Il me jeta un coup d’œil amusé. En femme ordonnée, Mme Gromard était allée ranger sa valisette dans la voiture. Elle en revenait en roulant les hanches, et détendue comme une ouvrière contente de son travail. Eddy Lambortin me pressa l’avant-bras.

« Vous devez vous demander pourquoi sa photo est exposée ici alors que je ne manifeste aucune sympathie pour ce triste individu ? C’est tout bête. Quand le photographe de Puffigny a fermé sa boutique, j’ai racheté toutes ses archives. Tous ceux qui ont vécu dans le coin depuis après la guerre ont été photographiés, à l’occasion des mariages, des enterrements, des baptêmes, des communions, parfois des fêtes de famille, fêtes des écoles, fêtes patronale, j’en passe. J’en ai des caisses dans mes réserves. J’en ai tiré une douzaine au sort pour les installer dans cette pièce. C’est tombé sur Froucandot. Ç’aurait pu être n’importe qui d’autre. Pourquoi vous intéressez-vous à ce Froucandot, monsieur Dump ?

– Je vous l’ai dit, il me rappelle quelqu’un. Vous l’avez connu, vous ?

– Pas très bien. Ce que je sais de lui, c’est qu’il a vécu pendant des années, pendant des décennies, même, on ne sait trop où et on ne sait trop de quoi. Il revenait à Puffigny de temps en temps. Tous les deux ou trois ans. Ses parents possédaient une maison dans la rue de la Boucherie. Il y passait quelques jours. Jamais longtemps. Et il repartait. Il y a six ou sept ans, il s’est installé très discrètement dans la maison de ses parents, qui étaient morts peu de temps avant. On ne le voyait pas dans le village. Il ne sortait que la nuit. C’était aussi bien, parce que personne ne l’aimait vraiment.

– Je me suis laissé dire qu’il terrorisait les gens, se laissa aller à dire Mme Gromard. Il paraît qu’il aurait fait de la prison. Mais on en dit tellement.

– Il est mort comment ? ai-je demandé.

– Il se serait pendu. Mais il y en a qui ont dit qu’avant d’être pendu il aurait été étranglé. La police a essayé d’en savoir plus. Mais à Puffigny, ce n’est pas qu’on n’aime pas la police, c’est qu’on trouve qu’elle a un peu trop la manie de déranger l’ordre naturel des choses. Froucandot n’avait plus de famille. Personne ne l’aimait. Il est mort. Il a été enterré. Et puis, voilà. Vous comprenez ? »
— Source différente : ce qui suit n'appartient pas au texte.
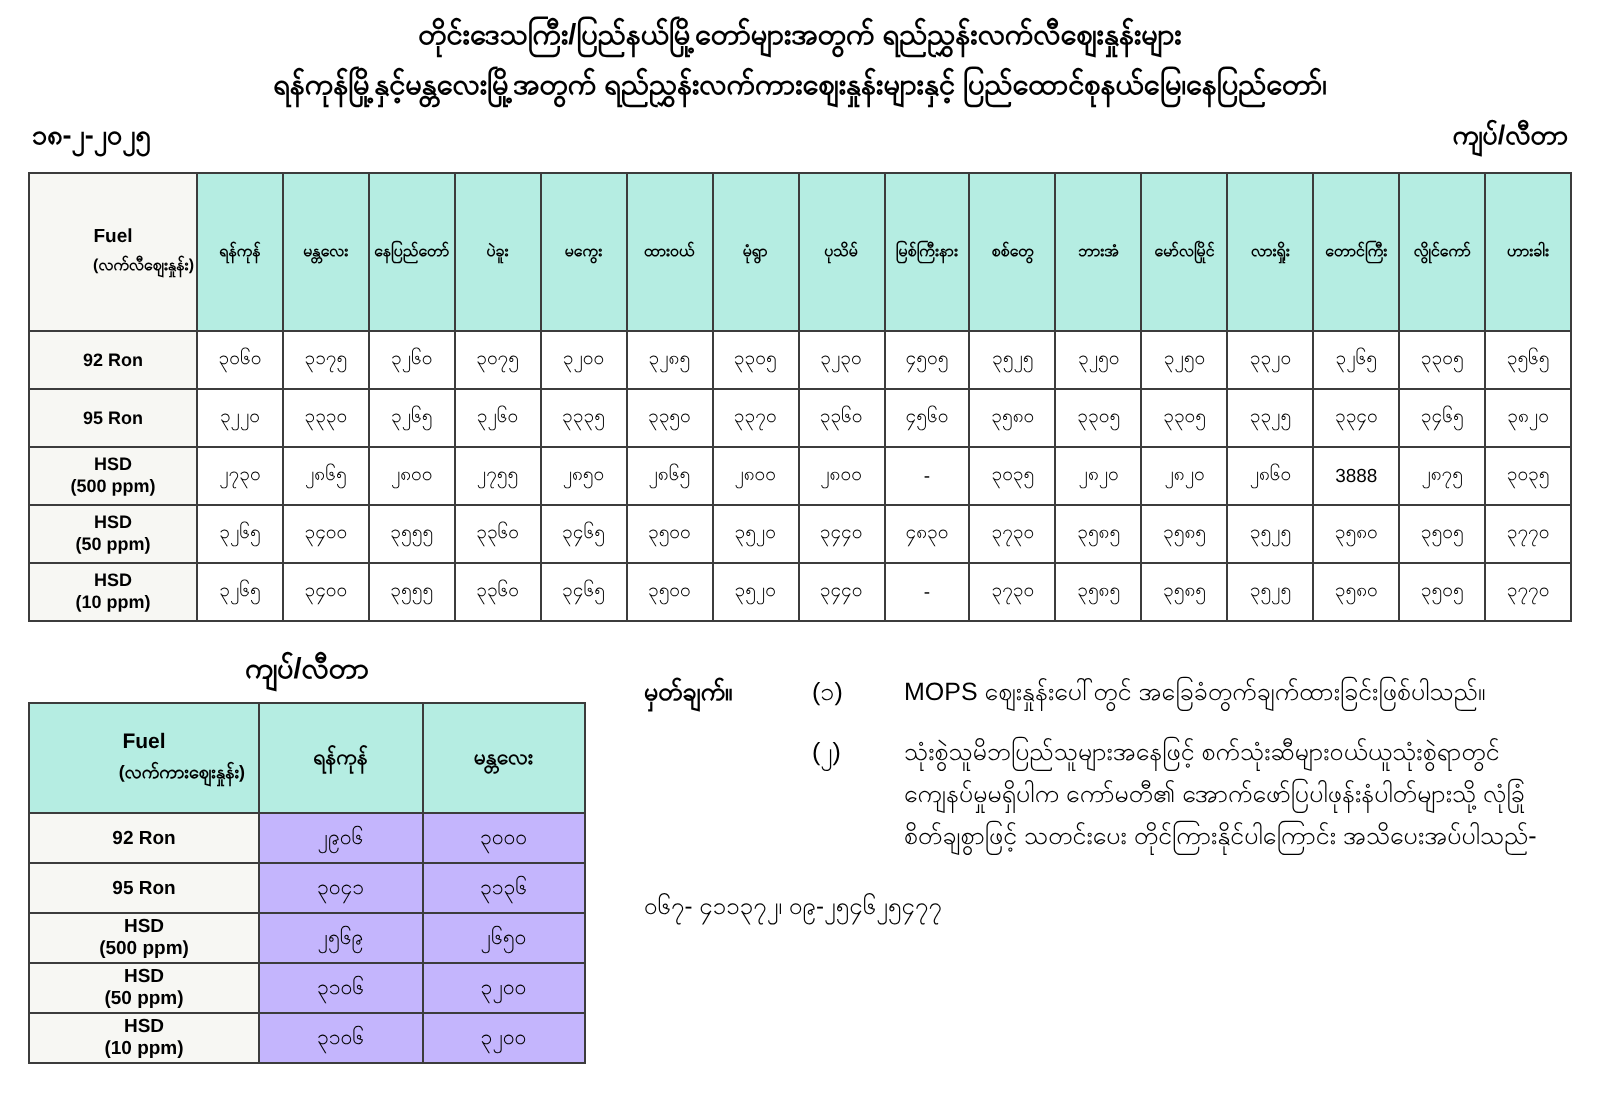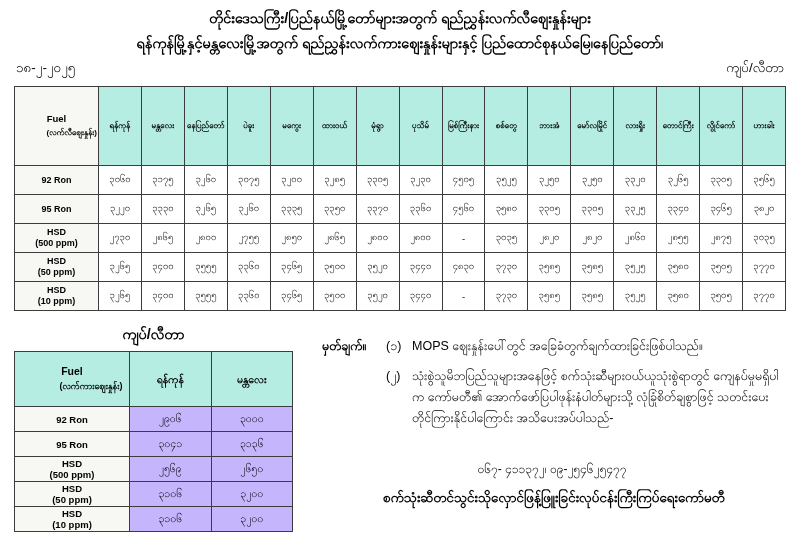--- a/index.html
+++ b/index.html
@@ -2,21 +2,21 @@
 <html><head>
 <meta charset="utf-8">
 <style>
   html,body{margin:0;padding:0;background:#ffffff;}
   body{width:800px;height:550px;overflow:hidden;color:#000;
        font-family:"Liberation Sans", sans-serif;}
   .page{padding:6px 14px 0 14px;}
 
   .title-line{text-align:center;font-weight:bold;font-size:14.5px;line-height:25px;}
   .meta{display:flex;justify-content:space-between;align-items:flex-end;
-        font-weight:normal;font-size:13.5px;margin:3px 2px 7px 2px;}
+        font-weight:bold;font-size:13.5px;margin:3px 2px 7px 2px;}
 
   table{border-collapse:collapse;table-layout:fixed;}
   th,td{border:1px solid #3c3c3c;padding:0;}
 
   
   .retail{width:772px;}
   .retail thead th{background:#b5ede2;font-weight:bold;font-size:8px;height:78px;
                    padding:0 1px;overflow:hidden;}
   .retail thead th.fuel-th{background:#f7f7f3;width:81px;font-size:9.5px;line-height:14px;}
   .retail thead th .sub{font-size:8px;text-align:right;}
@@ -28,26 +28,26 @@
   .left-col{width:292px;flex:0 0 292px;}
   .unit-small{width:279px;text-align:center;font-weight:bold;font-size:14.5px;margin:2px 0 5px 0;}
   .wholesale{width:279px;}
   .wholesale thead th{background:#b5ede2;font-weight:bold;height:54px;font-size:10.5px;line-height:15px;}
   .wholesale thead th.fuel-th{width:114px;}
   .wholesale thead th .sub{font-size:9px;padding-left:38px;}
   .wholesale tbody th{background:#f7f7f3;font-weight:bold;font-size:9.5px;height:24px;line-height:11px;}
   .wholesale tbody td{background:#c4b5fd;font-size:10.5px;text-align:center;}
 
   .right-col{flex:1;padding:13px 0 0 16px;font-size:12.5px;}
-  .note-row{display:flex;align-items:flex-start;line-height:21px;}
+  .note-row{display:flex;align-items:flex-start;line-height:21px;gap:20px;}
   .note-row + .note-row{margin-top:9px;}
   .note-label{width:64px;font-weight:bold;flex:0 0 64px;}
   .note-num{width:26px;flex:0 0 26px;}
   .note-text{flex:1;}
-  .phones{text-align:center;padding-right:4px;margin-top:25px;font-size:12px;line-height:30px;}
+  .phones{text-align:left;padding-right:4px;margin-top:9px;font-size:12px;line-height:30px;}
   .footer-line{font-weight:bold;text-align:center;font-size:13.5px;margin-top:5px;}
 </style>
 </head>
 <body>
 
 <div class="page">
 
   <div class="title-line">တိုင်းဒေသကြီး/ပြည်နယ်မြို့တော်များအတွက် ရည်ညွှန်းလက်လီဈေးနှုန်းများ</div>
   <div class="title-line">ရန်ကုန်မြို့နှင့်မန္တလေးမြို့အတွက် ရည်ညွှန်းလက်ကားဈေးနှုန်းများနှင့် ပြည်ထောင်စုနယ်မြေ၊နေပြည်တော်၊</div>
 
@@ -135,21 +135,21 @@
           <td>၂၇၅၅</td>
           <td>၂၈၅၀</td>
           <td>၂၈၆၅</td>
           <td>၂၈၀၀</td>
           <td>၂၈၀၀</td>
           <td>-</td>
           <td>၃၀၃၅</td>
           <td>၂၈၂၀</td>
           <td>၂၈၂၀</td>
           <td>၂၈၆၀</td>
-          <td>၂၈၅၅</td>
+          <td>3888</td>
           <td>၂၈၇၅</td>
           <td>၃၀၃၅</td>
         </tr>
         <tr>
           <th>
             <div>HSD</div>
             <div>(50 ppm)</div>
           </th>
           <td>၃၂၆၅</td>
           <td>၃၄၀၀</td>
@@ -258,17 +258,16 @@
         <div class="note-text">MOPS ဈေးနှုန်းပေါ်တွင် အခြေခံတွက်ချက်ထားခြင်းဖြစ်ပါသည်။</div>
       </div>
       <div class="note-row">
         <div class="note-label"></div>
         <div class="note-num">(၂)</div>
         <div class="note-text">သုံးစွဲသူမိဘပြည်သူများအနေဖြင့် စက်သုံးဆီများဝယ်ယူသုံးစွဲရာတွင် ကျေနပ်မှုမရှိပါက ကော်မတီ၏ အောက်ဖော်ပြပါဖုန်းနံပါတ်များသို့ လုံခြုံစိတ်ချစွာဖြင့် သတင်းပေး တိုင်ကြားနိုင်ပါကြောင်း အသိပေးအပ်ပါသည်-</div>
       </div>
       <div class="phones">
         <div>၀၆၇- ၄၁၁၃၇၂၊ ၀၉-၂၅၄၆၂၅၄၇၇</div>
       </div>
-      <div class="footer-line">စက်သုံးဆီတင်သွင်းသိုလှောင်ဖြန့်ဖြူးခြင်းလုပ်ငန်းကြီးကြပ်ရေးကော်မတီ</div>
     </div>
 
   </div>
 </div>
 
 </body></html>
Je comprenais surtout que si ce Froucandot avait été étranglé il y avait dans le bourg un assassin qui vivait sa petite vie sans être inquiété.

« C’est vrai qu’à Puffigny on n’aime pas trop se la compliquer ! » exhalait Mme Gromard, paupières closes.

Eddy Lambortin accepta de me prêter la photo pour un jour ou deux, le temps que je procède à quelques vérifications, lui avais-je expliqué.

« Un ou deux jours seulement, monsieur Dump, pas plus, et vous me la ramenez. Promis ? Froucandot m’est indifférent. Toutefois, je tiens à la photo. Parce qu’elle fait partie d’un ensemble. Dans un musée qui a des prétentions d’exhaustivité, il ne doit jamais manquer une pièce. Pas même un grain de poussière.

– Il habitait rue de la Boucherie, vous m’avez dit…

– Au numéro 9 ! Enfin, le numéro est plus neuf que la masure. Les parents n’entretenaient pas tellement. Et lui, il avait l’air de s’en fiche. »

Rentré assez excité à la maison du canal, avec la quasi-certitude que le hasard m’avait fourni une indication d’un intérêt certain, j’ai disposé l’une près de l’autre sur la glace du rétroprojecteur la photo de Froucandot et la photo d’identité d’un faux passeport ayant appartenu à Nadereau. Le doute n’était plus permis.